The parties married on 21 December 1990 under the Marriage Act (Chapter 5:11) and had three children who attained majority. After 27 years of marriage, the plaintiff instituted divorce proceedings. The parties agreed on distribution of movable property and the divorce, leaving one issue in dispute: whether the plaintiff was entitled to a 50% share of the matrimonial property at 7833 Lotus Drive, Highmount, Bulawayo. The property was registered in both names with equal shares. The plaintiff was employed as a bank official for almost 32 years and owned 40% shares in a driving school. She had previously purchased two properties using bank loans which she transferred to her children. The defendant was a company director holding 50% shares in Progressive Marketing (Pvt) Ltd, which owned a townhouse. The plaintiff produced evidence of direct financial contributions through cheques and receipts totaling significant amounts toward construction and improvement of the matrimonial home, and also contributed indirectly as wife and mother. The defendant contended that the plaintiff's contribution was minimal (20%) and that she benefited from two other properties, though he conceded those properties were legally owned by the children.
1. Decree of divorce granted. 2. Each party awarded 50% share of the value of 7833 Lotus Drive, Highmount, Bulawayo. 3. If parties cannot agree on valuation within 10 days, the Registrar shall appoint a valuator, with costs shared equally. 4. The defendant shall buy out the plaintiff within 3 months by paying 50% of net value to plaintiff's legal practitioners' Trust Account. 5. If defendant fails to comply, the property shall be sold by independent estate agent with net proceeds shared equally. 6. Each party to pay its own costs.
Under section 7 of the Matrimonial Causes Act [Chapter 5:13], courts must consider both direct and indirect contributions when distributing matrimonial assets. Indirect contributions made by a spouse through domestic duties, childcare, and creating a stable home environment are of equal value to direct financial contributions and cannot be quantified in purely monetary terms. The proper approach is to presume that spouses in a marriage assume equivalent though different duties which are equally beneficial to the family welfare. Where property is jointly registered in the names of both spouses, this conveys real rights upon both parties. Property legally owned by children of the marriage does not constitute assets of the spouses available for distribution. In determining equitable distribution, courts must endeavor to place spouses in the position they would have been in had a normal marriage relationship continued, having regard to all circumstances including income earning capacity, assets, financial resources, duration of marriage, and contributions of each spouse.
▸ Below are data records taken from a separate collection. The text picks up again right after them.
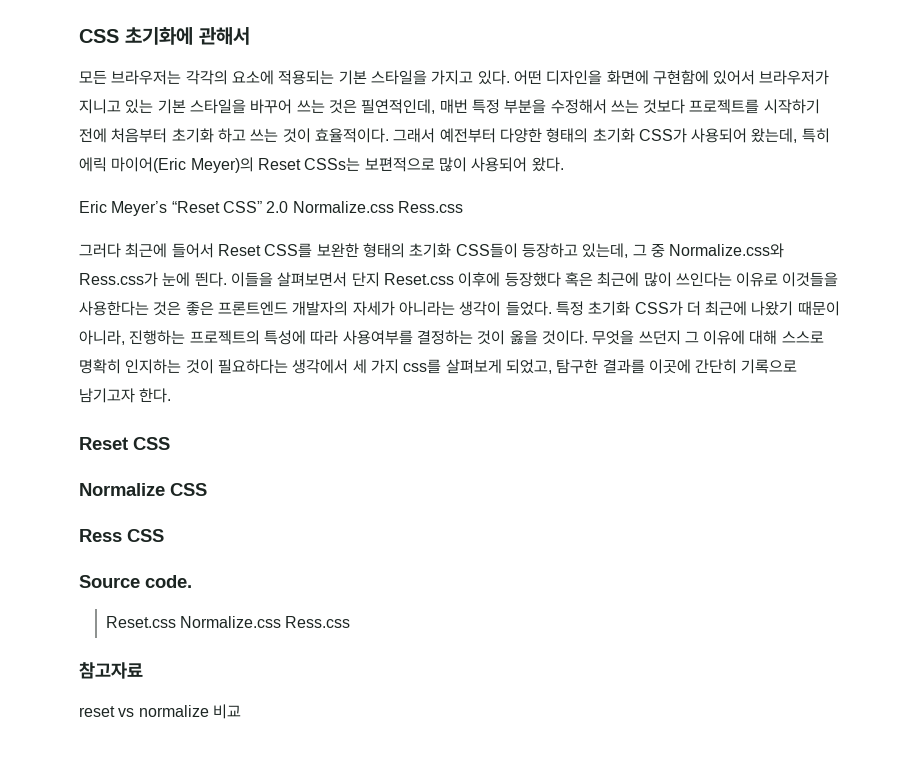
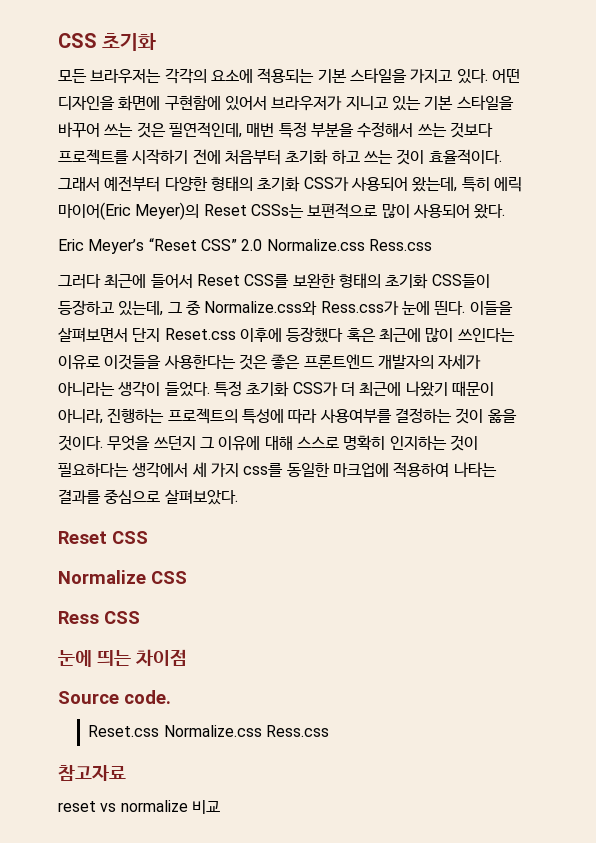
[79,27,250,45] CSS 초기화에 관해서 -> [58,33,157,51] CSS 초기화
[445,359,798,374] [79,388,172,403] 살펴보게 되었고, 탐구한 결과를 이곳에 간단히 기록으로 남기고자 한다. -> [286,462,497,478] [58,489,238,505] 동일한 마크업에 적용하여 나타는 결과를 중심으로 살펴보았다.
(164, 535) none -> [58,649,187,667] // 눈에 띄는 차이점

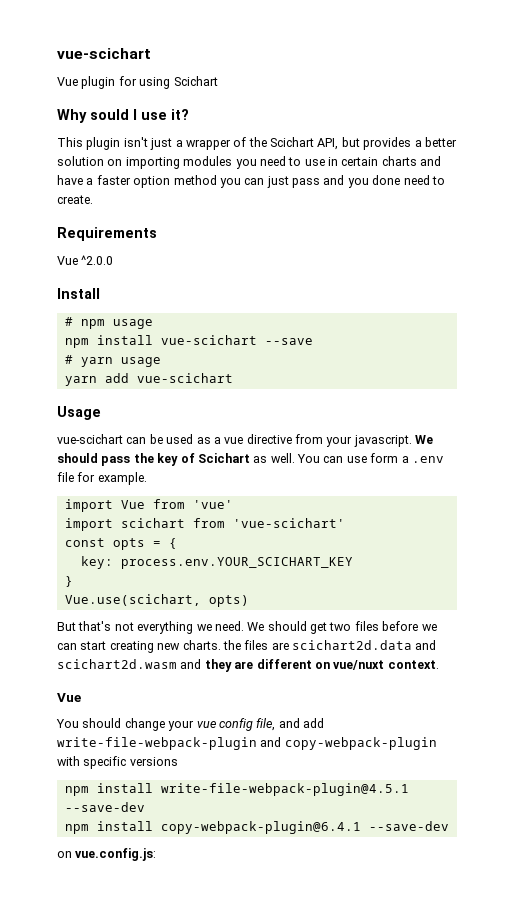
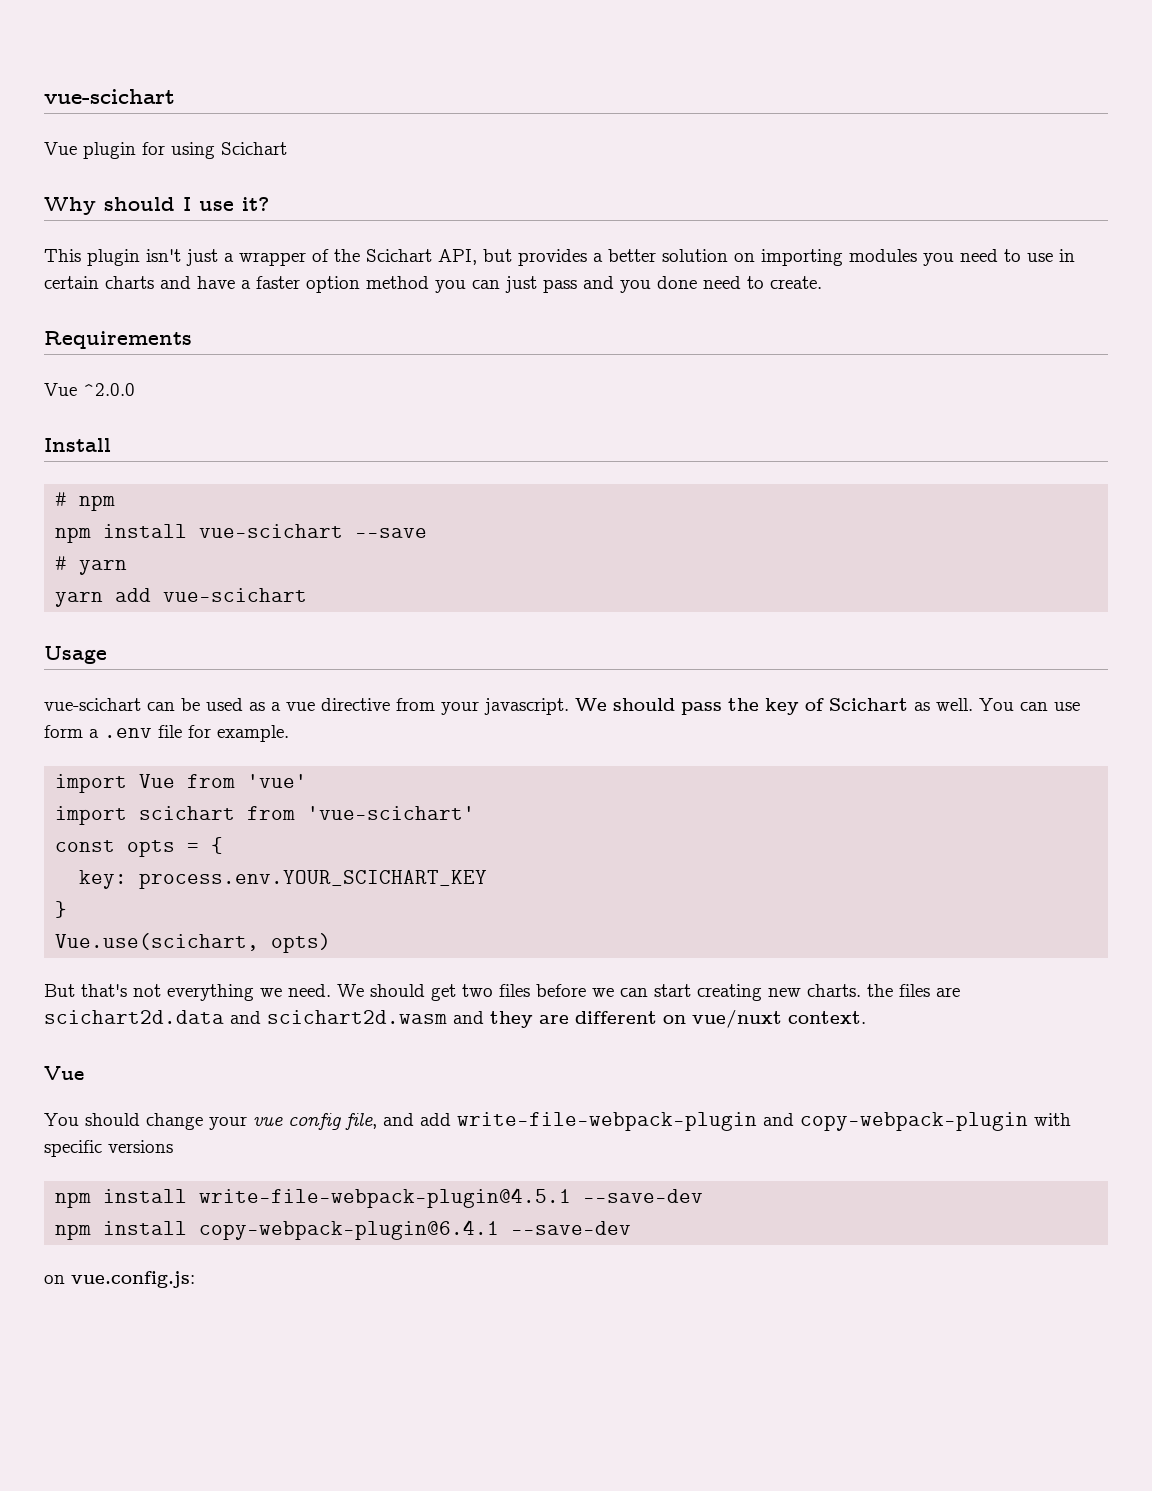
[90,109,129,120] sould -> [104,197,175,211] should
[112,319,153,329] usage -> (116, 503) none
[120,357,161,367] usage -> (128, 567) none

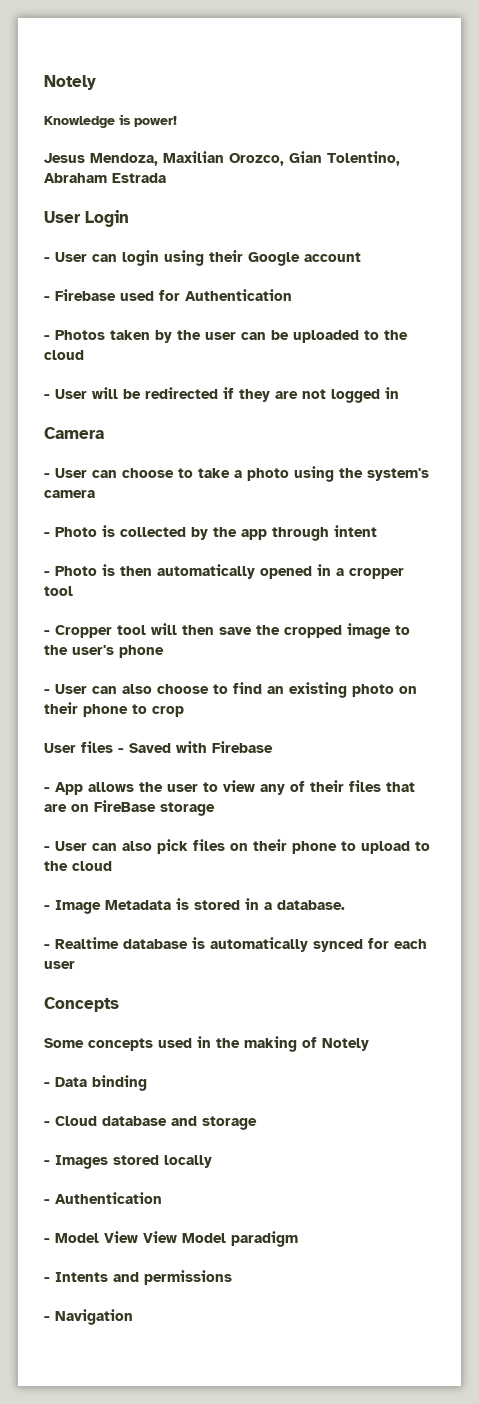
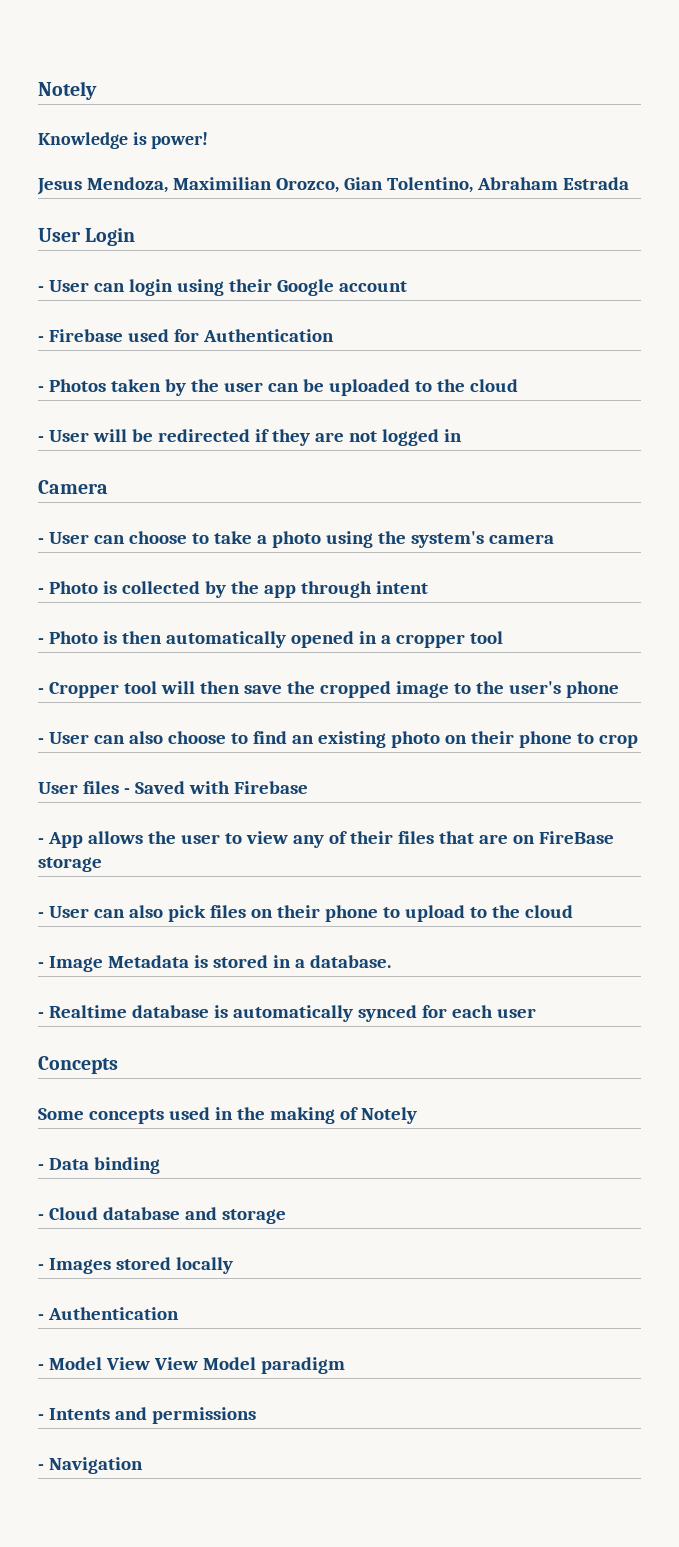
[163,151,224,163] Maxilian -> [172,177,272,190] Maximilian

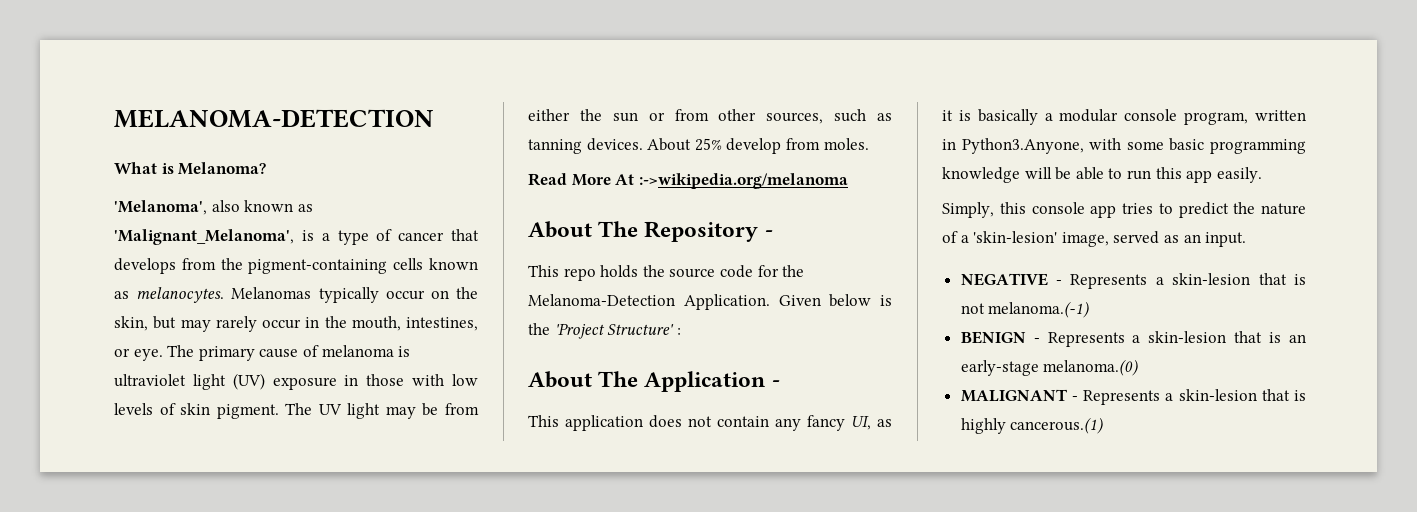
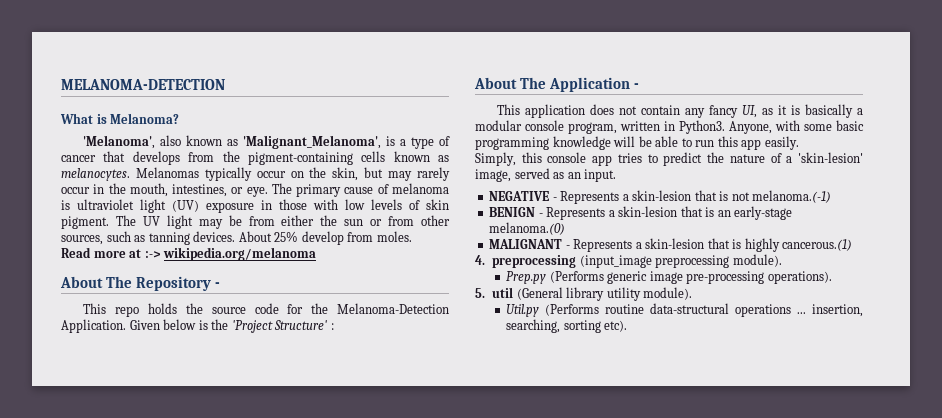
[571,173,848,189] More At :->wikipedia.org/melanoma -> [93,247,317,261] more at :-> wikipedia.org/melanoma
[961,138,1084,154] Python3.Anyone, -> [679,120,772,134] Python3. Anyone,
(1104, 425) none -> [475,254,782,268] [506,271,832,284] [475,287,693,301] [506,303,863,317] [506,319,628,333] // 4. preprocessing (input_image preprocessing module). // Prep.py (Performs generic image pre-processing operations). // 5. util (General library utility module). // Util.py (Performs routine data-structural operations ... insertion, searching, sorting etc).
The court observed that the defendant, as a commercially astute businessman, would have fully appreciated the import and consequences of registering immovable property in joint names, making his claim of being unduly influenced by the plaintiff's uncle unbelievable and highly improbable. The court also noted it found the defendant's argument that it is "unusual" to donate property to children to be without merit. The court commented favorably on the plaintiff's credibility in presenting documentary evidence of her contributions, while noting the defendant failed to produce documentary evidence to prove the extent of his alleged contributions. The court observed that the defendant's contention regarding the plaintiff's alleged beneficial ownership of her children's properties could be raised with equal force regarding the Parklands house belonging to his children with the plaintiff.
This case reinforces important principles in Zimbabwean matrimonial property law regarding the equal valuation of direct and indirect contributions by spouses. It demonstrates the court's application of section 7 of the Matrimonial Causes Act in assessing contributions and emphasizes that indirect contributions through domestic duties, childcare, and homemaking cannot and should not be monetarily undervalued compared to financial contributions. The case also clarifies that property legally owned by children of the marriage does not constitute assets of the spouses for distribution purposes. It affirms that joint registration of property creates real rights that courts will respect, and commercial sophistication negates claims of undue influence in property registration. The judgment is significant for its comprehensive analysis of how courts should balance direct financial contributions with indirect domestic contributions in achieving equitable distribution of matrimonial assets.